(User interface change data)
--
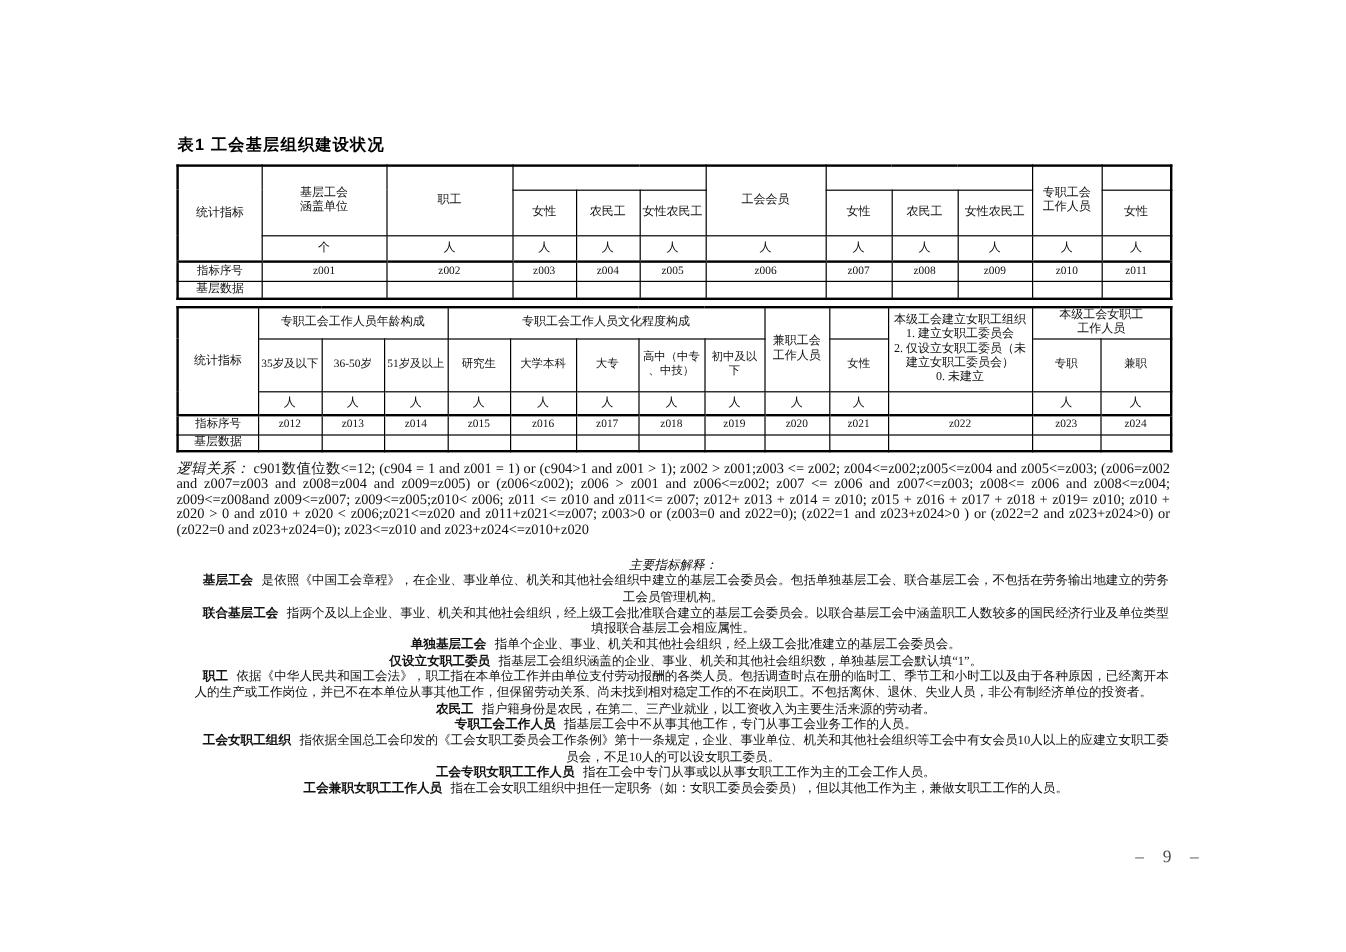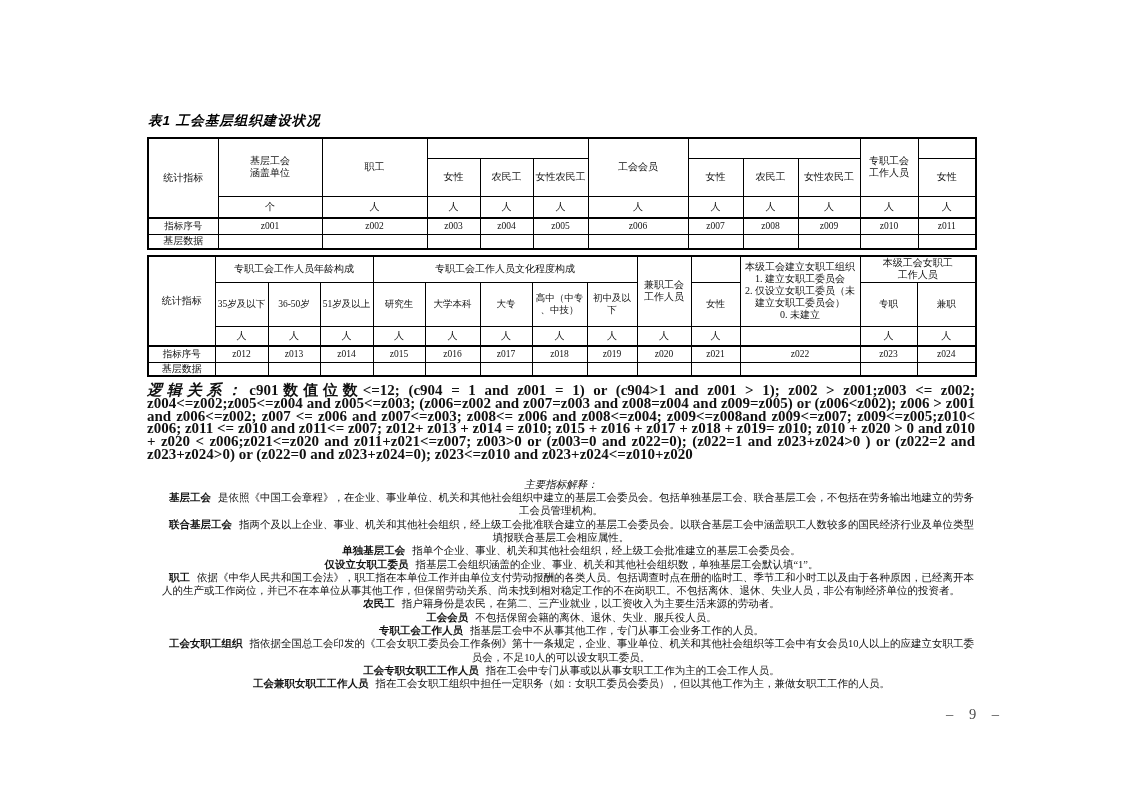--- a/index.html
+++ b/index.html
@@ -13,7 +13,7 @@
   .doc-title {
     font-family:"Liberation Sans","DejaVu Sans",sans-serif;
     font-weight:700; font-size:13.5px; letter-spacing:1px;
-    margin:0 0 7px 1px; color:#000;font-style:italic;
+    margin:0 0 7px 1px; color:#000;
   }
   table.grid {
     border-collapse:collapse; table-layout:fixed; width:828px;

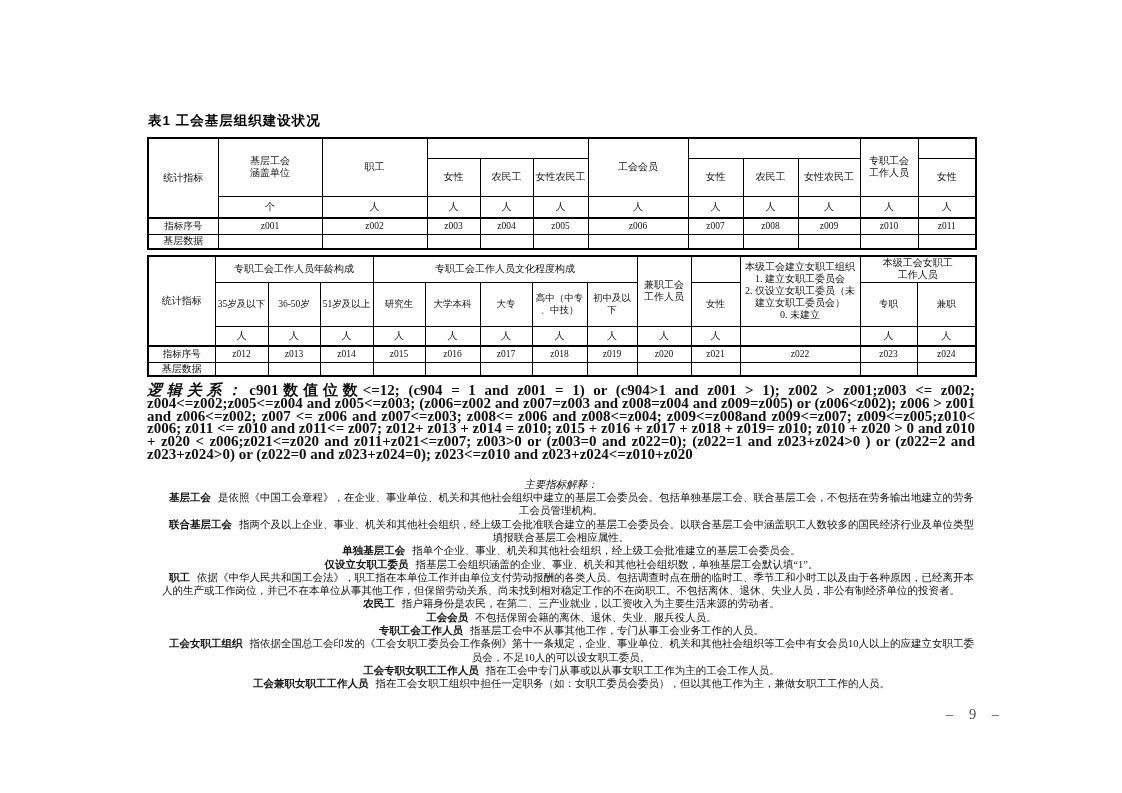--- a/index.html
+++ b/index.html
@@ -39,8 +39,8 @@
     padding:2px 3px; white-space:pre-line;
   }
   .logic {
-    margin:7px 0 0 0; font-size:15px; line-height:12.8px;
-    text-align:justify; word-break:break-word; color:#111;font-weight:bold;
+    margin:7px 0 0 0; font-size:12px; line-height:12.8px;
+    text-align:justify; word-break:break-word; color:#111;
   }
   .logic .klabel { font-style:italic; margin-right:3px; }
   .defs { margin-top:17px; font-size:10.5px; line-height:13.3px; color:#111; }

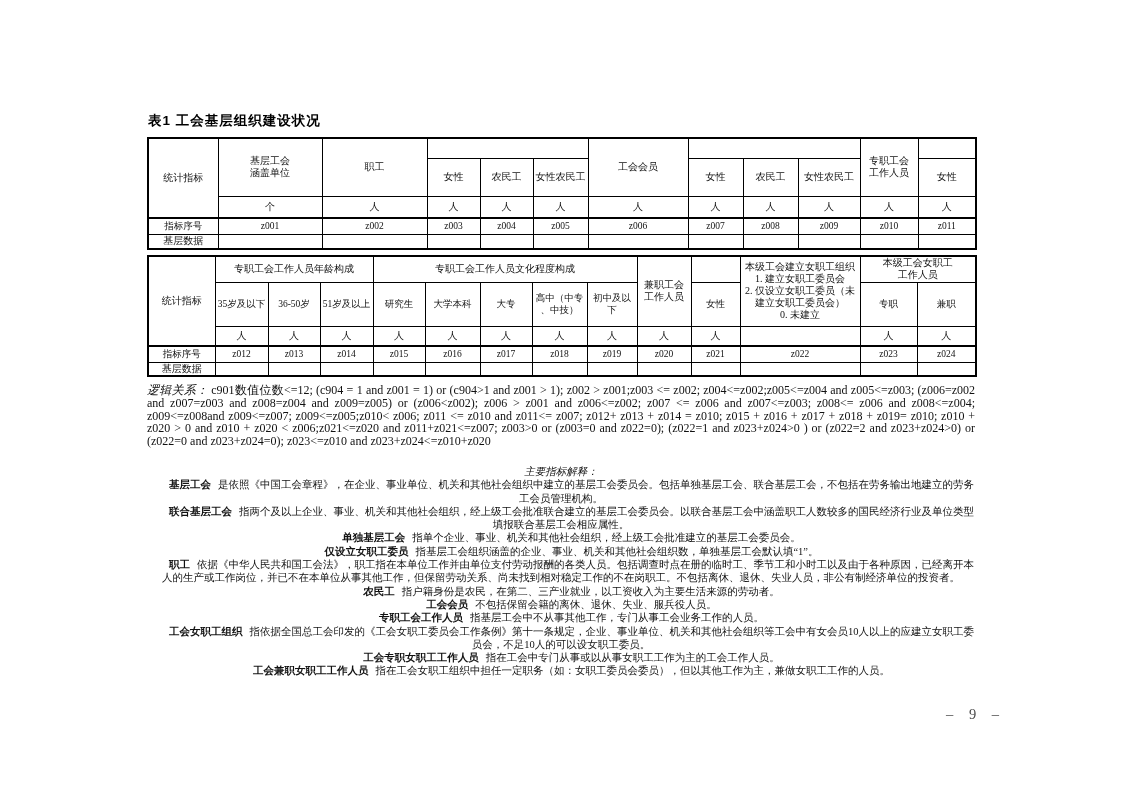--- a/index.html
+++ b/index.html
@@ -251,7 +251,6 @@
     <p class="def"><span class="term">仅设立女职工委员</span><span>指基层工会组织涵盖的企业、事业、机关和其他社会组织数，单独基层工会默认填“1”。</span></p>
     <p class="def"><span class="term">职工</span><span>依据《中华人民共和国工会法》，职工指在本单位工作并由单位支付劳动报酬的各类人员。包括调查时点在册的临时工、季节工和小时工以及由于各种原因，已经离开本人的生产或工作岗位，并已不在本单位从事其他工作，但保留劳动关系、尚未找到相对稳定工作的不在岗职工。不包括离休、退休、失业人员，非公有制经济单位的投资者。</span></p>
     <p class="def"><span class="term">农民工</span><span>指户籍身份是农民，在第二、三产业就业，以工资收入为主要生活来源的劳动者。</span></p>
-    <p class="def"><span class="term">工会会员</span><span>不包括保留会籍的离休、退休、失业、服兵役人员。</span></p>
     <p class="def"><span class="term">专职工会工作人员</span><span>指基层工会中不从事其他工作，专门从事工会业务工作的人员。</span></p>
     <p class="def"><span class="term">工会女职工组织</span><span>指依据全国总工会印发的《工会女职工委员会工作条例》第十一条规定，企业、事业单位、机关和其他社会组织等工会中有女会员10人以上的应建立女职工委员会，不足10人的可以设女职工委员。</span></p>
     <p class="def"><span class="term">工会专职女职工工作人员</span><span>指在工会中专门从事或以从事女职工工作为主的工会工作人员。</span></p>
--
_Your objective_: All records, pictures excluded: copy them exactly.

_Reply to the task_:
--- a/index.html
+++ b/index.html
@@ -13,7 +13,7 @@
   .doc-title {
     font-family:"Liberation Sans","DejaVu Sans",sans-serif;
     font-weight:700; font-size:13.5px; letter-spacing:1px;
-    margin:0 0 7px 1px; color:#000;font-style:italic;
+    margin:0 0 7px 1px; color:#000;
   }
   table.grid {
     border-collapse:collapse; table-layout:fixed; width:828px;

--- a/index.html
+++ b/index.html
@@ -39,8 +39,8 @@
     padding:2px 3px; white-space:pre-line;
   }
   .logic {
-    margin:7px 0 0 0; font-size:15px; line-height:12.8px;
-    text-align:justify; word-break:break-word; color:#111;font-weight:bold;
+    margin:7px 0 0 0; font-size:12px; line-height:12.8px;
+    text-align:justify; word-break:break-word; color:#111;
   }
   .logic .klabel { font-style:italic; margin-right:3px; }
   .defs { margin-top:17px; font-size:10.5px; line-height:13.3px; color:#111; }

--- a/index.html
+++ b/index.html
@@ -251,7 +251,6 @@
     <p class="def"><span class="term">仅设立女职工委员</span><span>指基层工会组织涵盖的企业、事业、机关和其他社会组织数，单独基层工会默认填“1”。</span></p>
     <p class="def"><span class="term">职工</span><span>依据《中华人民共和国工会法》，职工指在本单位工作并由单位支付劳动报酬的各类人员。包括调查时点在册的临时工、季节工和小时工以及由于各种原因，已经离开本人的生产或工作岗位，并已不在本单位从事其他工作，但保留劳动关系、尚未找到相对稳定工作的不在岗职工。不包括离休、退休、失业人员，非公有制经济单位的投资者。</span></p>
     <p class="def"><span class="term">农民工</span><span>指户籍身份是农民，在第二、三产业就业，以工资收入为主要生活来源的劳动者。</span></p>
-    <p class="def"><span class="term">工会会员</span><span>不包括保留会籍的离休、退休、失业、服兵役人员。</span></p>
     <p class="def"><span class="term">专职工会工作人员</span><span>指基层工会中不从事其他工作，专门从事工会业务工作的人员。</span></p>
     <p class="def"><span class="term">工会女职工组织</span><span>指依据全国总工会印发的《工会女职工委员会工作条例》第十一条规定，企业、事业单位、机关和其他社会组织等工会中有女会员10人以上的应建立女职工委员会，不足10人的可以设女职工委员。</span></p>
     <p class="def"><span class="term">工会专职女职工工作人员</span><span>指在工会中专门从事或以从事女职工工作为主的工会工作人员。</span></p>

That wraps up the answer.